- [WHAT YOU NEED TO DO]:
In the listing that follows, count the lines holding the word "radius" and report only that number.

Content starts

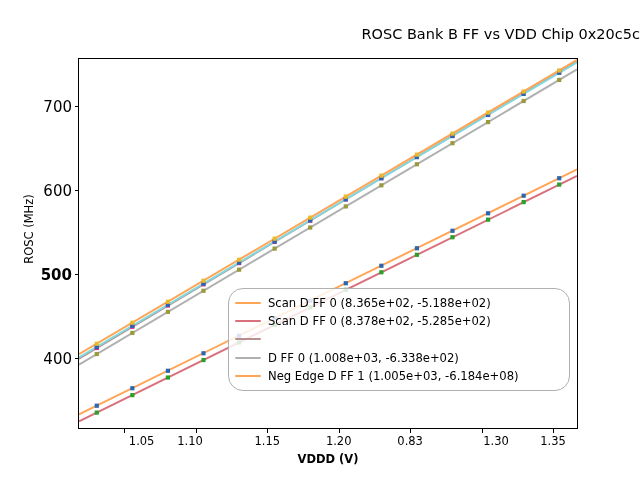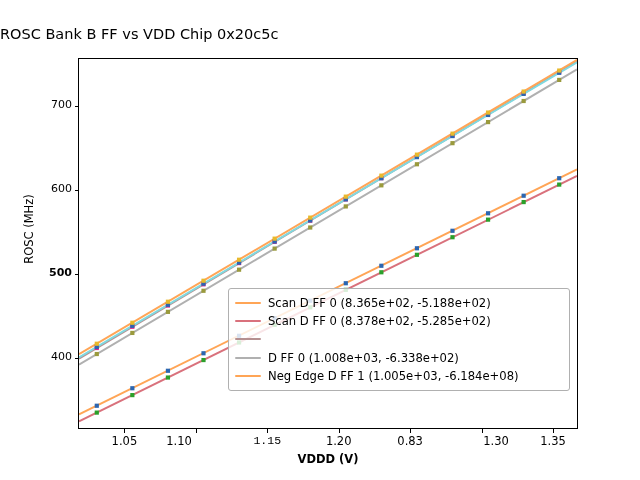--- a/index.html
+++ b/index.html
@@ -1,32 +1,32 @@
 <!DOCTYPE html>
 <html><head>
 <meta charset="utf-8">
 <style>
   html,body{margin:0;padding:0;}
   body{width:640px;height:480px;background:#ffffff;font-family:"DejaVu Sans",sans-serif;overflow:hidden;}
   #fig{position:relative;width:640px;height:480px;background:#ffffff;}
-  #title{position:absolute;left:0;top:26px;width:640px;text-align:left;font-size:14.5px;color:#000;}
+  #title{position:absolute;left:0;top:26px;width:640px;text-align:right;font-size:14.5px;color:#000;}
   
   #axes{position:absolute;left:78px;top:58px;width:500px;height:371px;border:1.1px solid #000;box-sizing:border-box;background:#fff;}
   #plotsvg{position:absolute;left:0;top:0;width:100%;height:100%;display:block;}
   .ytick-line{position:absolute;width:3.5px;height:1px;background:#000;left:74.5px;}
-  .ytick-lbl{position:absolute;width:60px;text-align:right;left:12px;font-size:11px;color:#000;}
+  .ytick-lbl{position:absolute;width:60px;text-align:right;left:12px;font-size:15px;color:#000;}
   .xtick-line{position:absolute;height:3.5px;width:1px;background:#000;top:429px;}
   .xtick-lbl{position:absolute;width:60px;text-align:center;top:434px;font-size:11.5px;color:#000;}
   #xlabel{position:absolute;left:78px;top:452px;width:500px;text-align:center;font-size:11.5px;color:#000;font-weight:bold;}
   #ylabel{position:absolute;left:-41px;top:222px;width:140px;text-align:center;font-size:11.5px;color:#000;
           transform:rotate(-90deg);transform-origin:center center;}
   
   #legend{position:absolute;left:228px;top:288px;width:342px;
           border:0.9px solid #b0b0b0;background:rgba(255,255,255,0.82);
-          border-radius:3px;box-sizing:border-box;padding:5px 7px 5px 6px;}
+          border-radius:15px;box-sizing:border-box;padding:5px 7px 5px 6px;}
   .leg-row{display:flex;align-items:center;height:18.2px;}
   .leg-swatch{width:26px;height:12px;flex:0 0 26px;margin-right:7px;position:relative;}
   .leg-swatch i{position:absolute;left:0;top:5px;width:26px;height:1.9px;display:block;border-radius:1px;}
   .leg-lbl{font-size:11.6px;color:#000;white-space:nowrap;}
 </style>
 </head>
 <body>
 
 <div id="fig">
 
@@ -38,25 +38,25 @@
   <div id="ticks-layer">
       <div class="ytick-line" style="top: 358.333px;"></div>
       <div class="ytick-lbl" style="top: 350.333px;">400</div>
       <div class="ytick-line" style="top: 274.206px;"></div>
       <div class="ytick-lbl" style="top: 266.206px; font-weight: bold;">500</div>
       <div class="ytick-line" style="top: 190.079px;"></div>
       <div class="ytick-lbl" style="top: 182.079px;">600</div>
       <div class="ytick-line" style="top: 105.952px;"></div>
       <div class="ytick-lbl" style="top: 97.9524px;">700</div>
       <div class="xtick-line" style="left: 124.429px;"></div>
-      <div class="xtick-lbl" style="left: 94.4286px;">1.05</div>
+      <div class="xtick-lbl" style="left: 94.4286px; text-align: right;">1.05</div>
       <div class="xtick-line" style="left: 195.857px;"></div>
-      <div class="xtick-lbl" style="left: 149px;">1.10</div>
+      <div class="xtick-lbl" style="left: 160px;">1.10</div>
       <div class="xtick-line" style="left: 267.286px;"></div>
-      <div class="xtick-lbl" style="left: 237.286px; font-family: Liberation Mono, monospace;">1.15</div>
+      <div class="xtick-lbl" style="left: 237.286px;">1.15</div>
       <div class="xtick-line" style="left: 338.714px;"></div>
       <div class="xtick-lbl" style="left: 308.714px;">1.20</div>
       <div class="xtick-line" style="left: 410.143px;"></div>
       <div class="xtick-lbl" style="left: 380.143px;">0.83</div>
       <div class="xtick-line" style="left: 481.571px;"></div>
       <div class="xtick-lbl" style="left: 466px;">1.30</div>
       <div class="xtick-line" style="left: 553px;"></div>
       <div class="xtick-lbl" style="left: 523px;">1.35</div>
     </div>
 

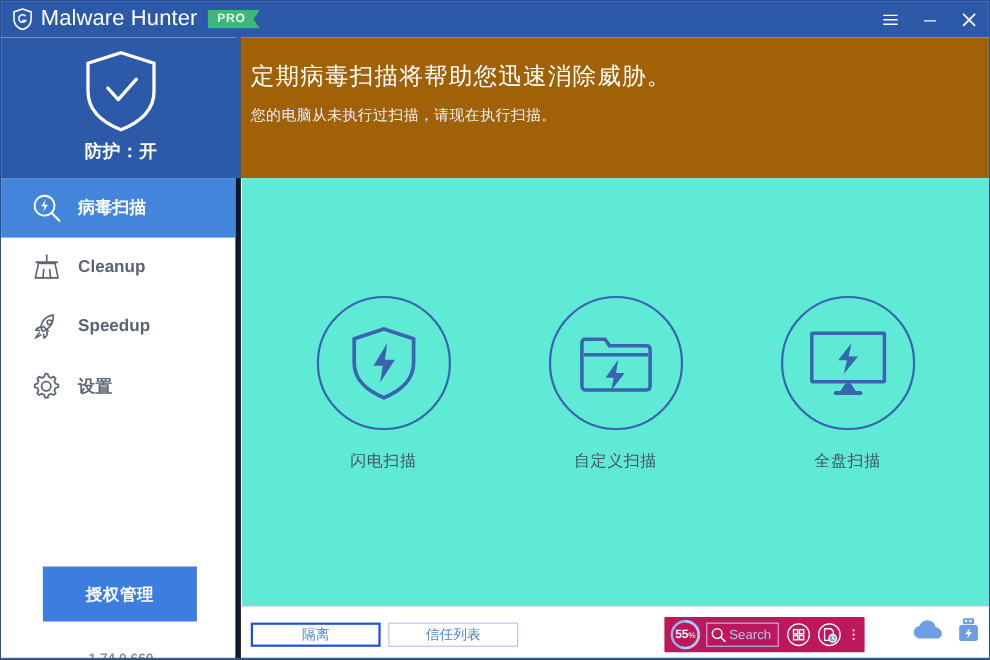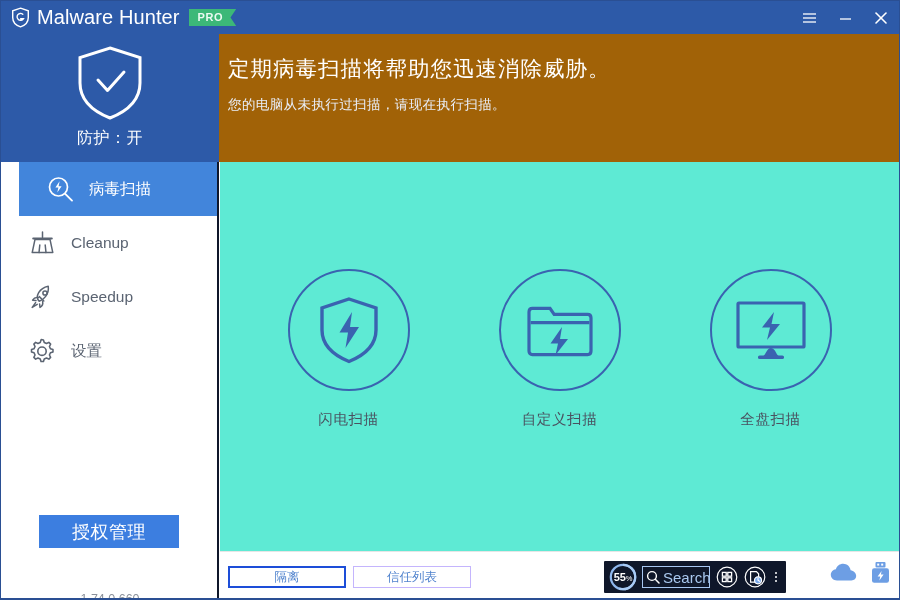--- a/index.html
+++ b/index.html
@@ -83,22 +83,23 @@
   }
   .win-btn svg { display: block; }
 
   
   .sidebar {
     position: absolute;
     left: 0; top: 33px;
     width: 218px;
     height: 566px;
     background: #ffffff;
-    border-right: 2px solid #0f172a;
-    box-sizing: border-box;
+    border-right: 5px solid #0f172a;
+    box-sizing: border-box;
+    font-weight: bold;
   }
   .shield-panel {
     height: 128px;
     background: #2d5aa8;
     width: 218px;
     position: relative;
     display: flex;
     flex-direction: column;
     align-items: center;
     justify-content: flex-start;
@@ -122,21 +123,20 @@
   .nav-item {
     height: 54px;
     display: flex;
     align-items: center;
     padding-left: 26px;
     box-sizing: border-box;
     cursor: default;
   }
   .nav-item.active {
     background: #4285db;
-    margin-left: 18px;
   }
   .nav-icon {
     width: 30px;
     height: 30px;
     flex: 0 0 30px;
     display: flex;
     align-items: center;
     justify-content: center;
   }
   .nav-icon svg { display: block; }
@@ -146,24 +146,24 @@
     color: #5b6472;
     white-space: nowrap;
   }
   .nav-item.active .nav-label { color: #ffffff; }
 
   .license-btn {
     position: absolute;
     left: 38px;
     top: 481px;
     width: 140px;
-    height: 33px;
+    height: 50px;
     background: #3c7ee0;
     color: #ffffff;
-    font-size: 18px;
+    font-size: 15px;
     display: flex;
     align-items: center;
     justify-content: center;
     cursor: default;
     letter-spacing: .5px;
   }
   .version {
     position: absolute;
     left: 0;
     top: 558px;
@@ -304,21 +304,21 @@
     background: #2a4f93;
   }
 
   
   .overlay {
     position: absolute;
     left: 603px;
     top: 560px;
     width: 182px;
     height: 32px;
-    background: #0f172a;
+    background: #be185d;
     display: flex;
     align-items: center;
     padding: 0 5px;
     box-sizing: border-box;
     border-radius: 1px;
   }
   .ov-gauge {
     position: relative;
     width: 28px;
     height: 28px;
@@ -344,21 +344,21 @@
     display: flex;
     align-items: center;
     box-sizing: border-box;
     padding-left: 3px;
     cursor: text;
   }
   .ov-search svg { flex: 0 0 auto; }
   .ov-search-ph {
     margin-left: 3px;
     color: #a9c8ef;
-    font-size: 15px;
+    font-size: 12px;
   }
   .ov-btn {
     margin-left: 6px;
     width: 23px;
     height: 23px;
     display: flex;
     align-items: center;
     justify-content: center;
     cursor: default;
   }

Content ends

- [YOUR SOLUTION]:
4